Can you handle after-hours Backbone Cabling in San Francisco to avoid business disruption?+
Absolutely. Night, weekend, and phased cutover windows are standard on San Francisco tenant improvements, hospital environments, retail cores, and 24-hour operations across San Francisco County. We run swing shifts, dark-window pulls, and cutovers scheduled around production without inflating the price.
Do you coordinate Backbone Cabling with general contractors and property managers in San Francisco?+
Yes. Almost every San Francisco project we run is coordinated with a GC, architect, MEP engineer, or building management team. Our PMs attend OAC meetings, submit shop drawings and rack elevations, coordinate ceiling access windows with other trades, and honor building rules for freight elevator use, badge access, and after-hours work.
What documentation do we get at the end of a San Francisco Backbone Cabling install?+
Every San Francisco project closes with Fluke DSX (or OTDR for fiber) certification reports for every port, a TIA-606-B labeled patch schedule, redlined as-built drawings, rack elevations, warranty registration, and a MAC-ready cabling database.
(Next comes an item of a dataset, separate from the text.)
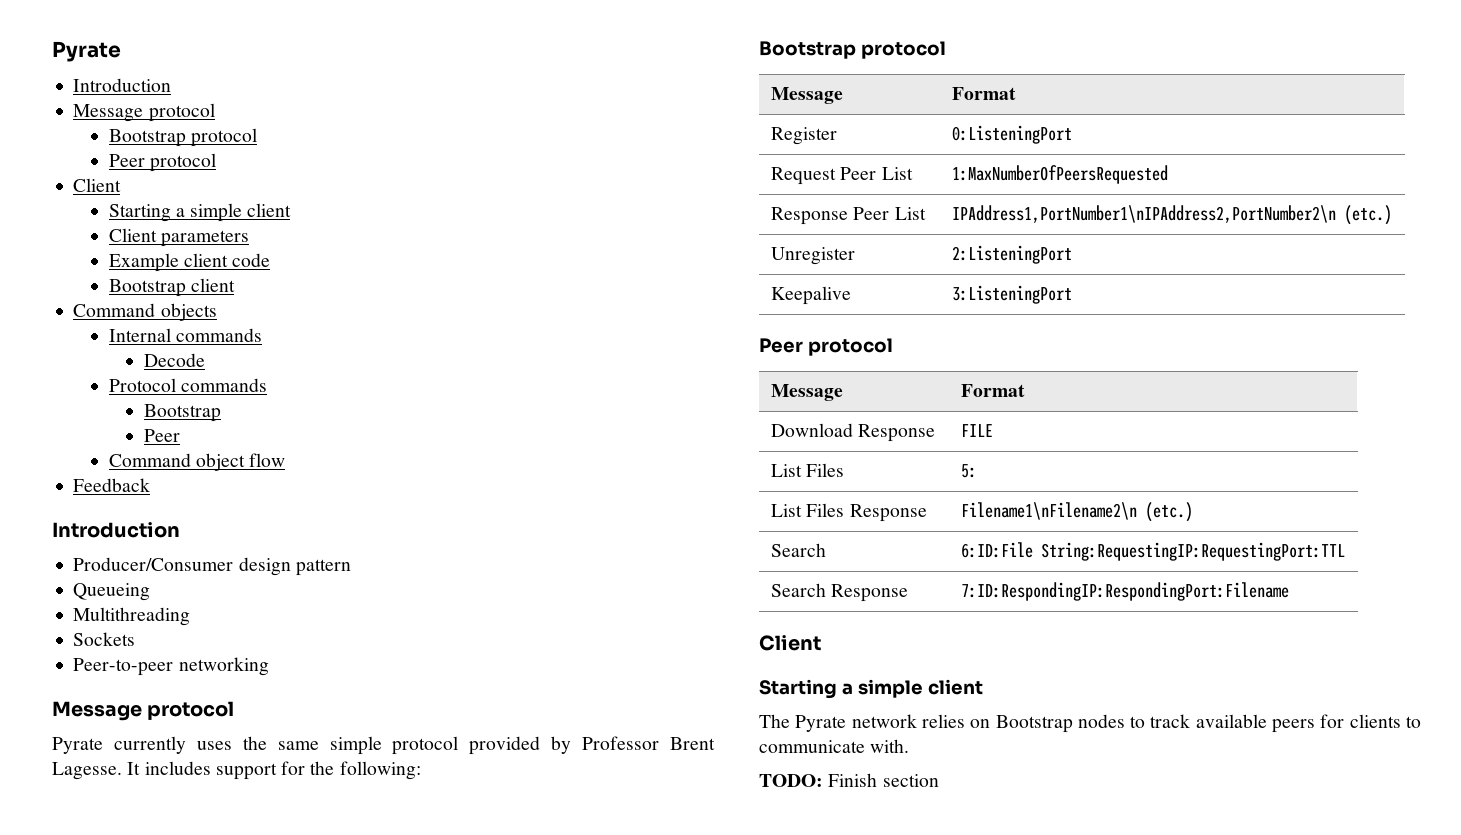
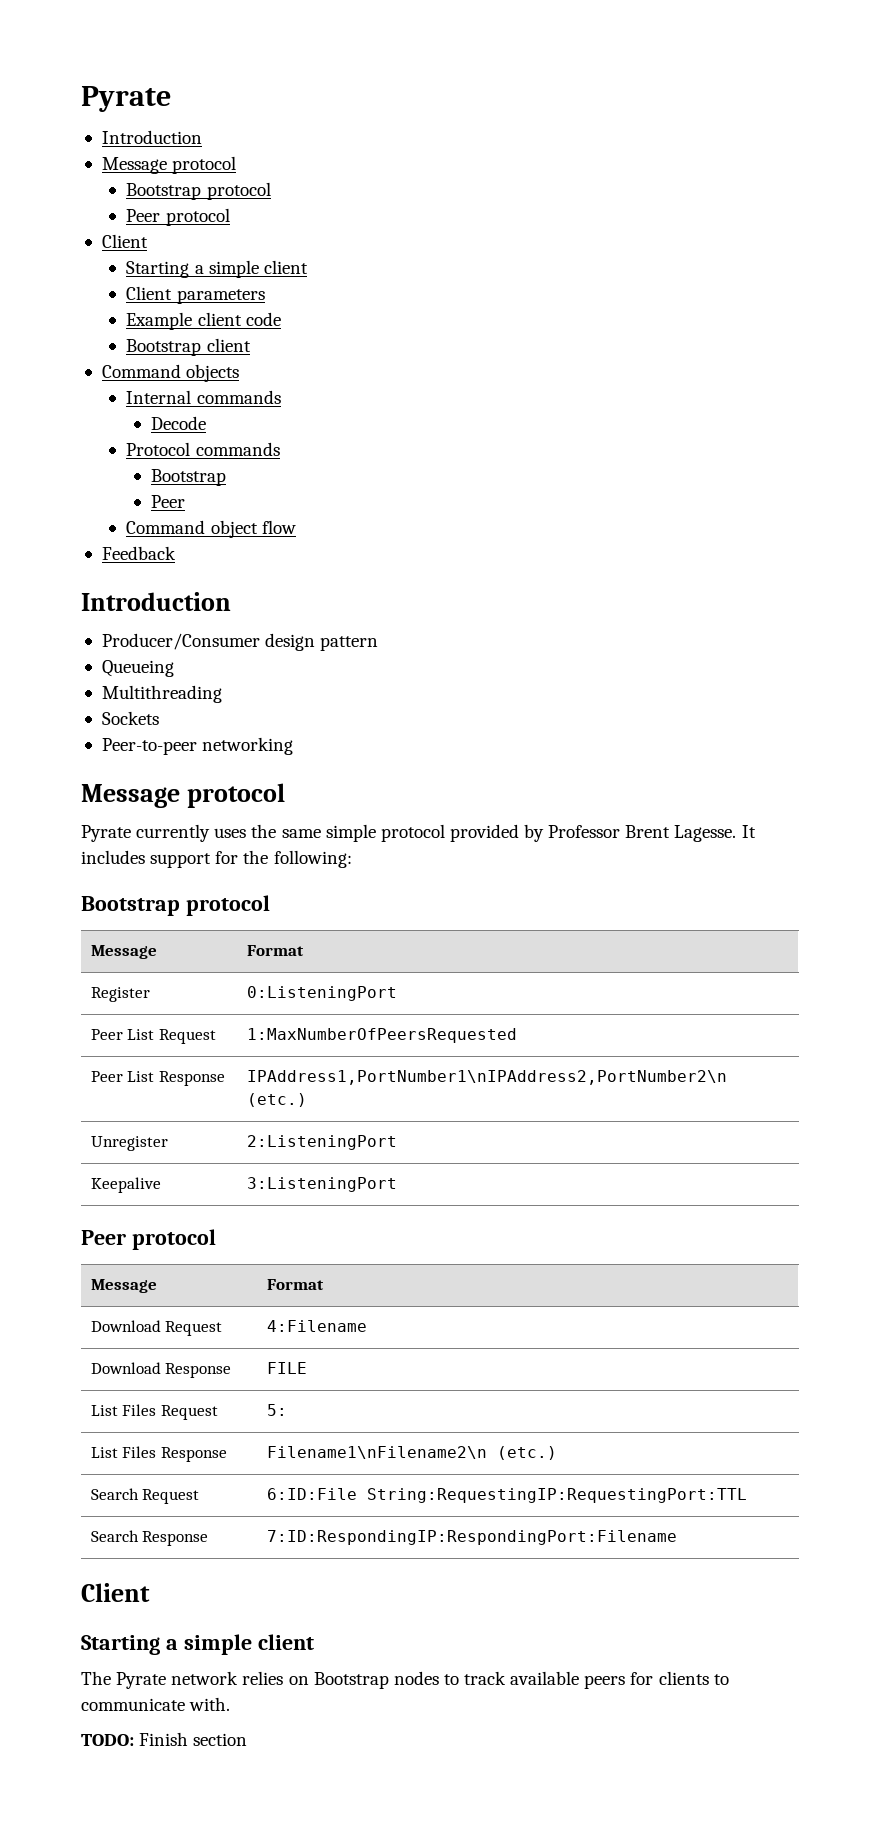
[771,167,913,185] Request Peer List -> [90,1029,216,1044] Peer List Request
[771,207,926,225] Response Peer List -> [90,1071,225,1086] Peer List Response
(1026, 390) none -> [90,1320,223,1336] [266,1320,367,1332] // Download Request | 4:Filename
(845, 470) none -> [160,1405,218,1420] Request
(827, 550) none -> [142,1489,200,1504] Request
Your IT team can pick it up cold on day one.
Is Backbone Cabling in San Francisco a permitted trade under the county?+
Low-voltage installation in San Francisco falls under California C-7 and C-10 contractor scope and, depending on scope, may require San Francisco County building or electrical permits — especially for conduit rough-in, penetrations, and rated-wall firestopping. Access Cabling pulls permits when required and handles inspections directly with the AHJ.
How many strands should my backbone carry?+
For inside-plant MDF-to-IDF backbones we recommend a 24-strand OS2 single-mode minimum (typically 4-6 in immediate use), so you have 3-5x future capacity. Campus and multi-tenant buildings step up to 48-144 strands. Rule: install more than you think you need — the incremental cost is small.
Do you handle both fiber and copper backbones?+
Yes. Copper 25-pair backbones for voice are still occasionally installed in schools, government, and older commercial buildings. New designs consolidate voice onto VoIP over the fiber and data backbone.
Which types of commercial buildings does Access Cabling commonly service in San Francisco?+
We regularly service a wide array of commercial building types across San Francisco. This includes Class A high-rise office towers in the Financial District and SoMa, mixed-use developments, tenant improvement spaces within existing buildings, medical office facilities in areas like Mission Bay, educational institutions, retail establishments around Union Square, and expanding data center facilities in and around the city. Our teams are experienced across this diverse architectural landscape.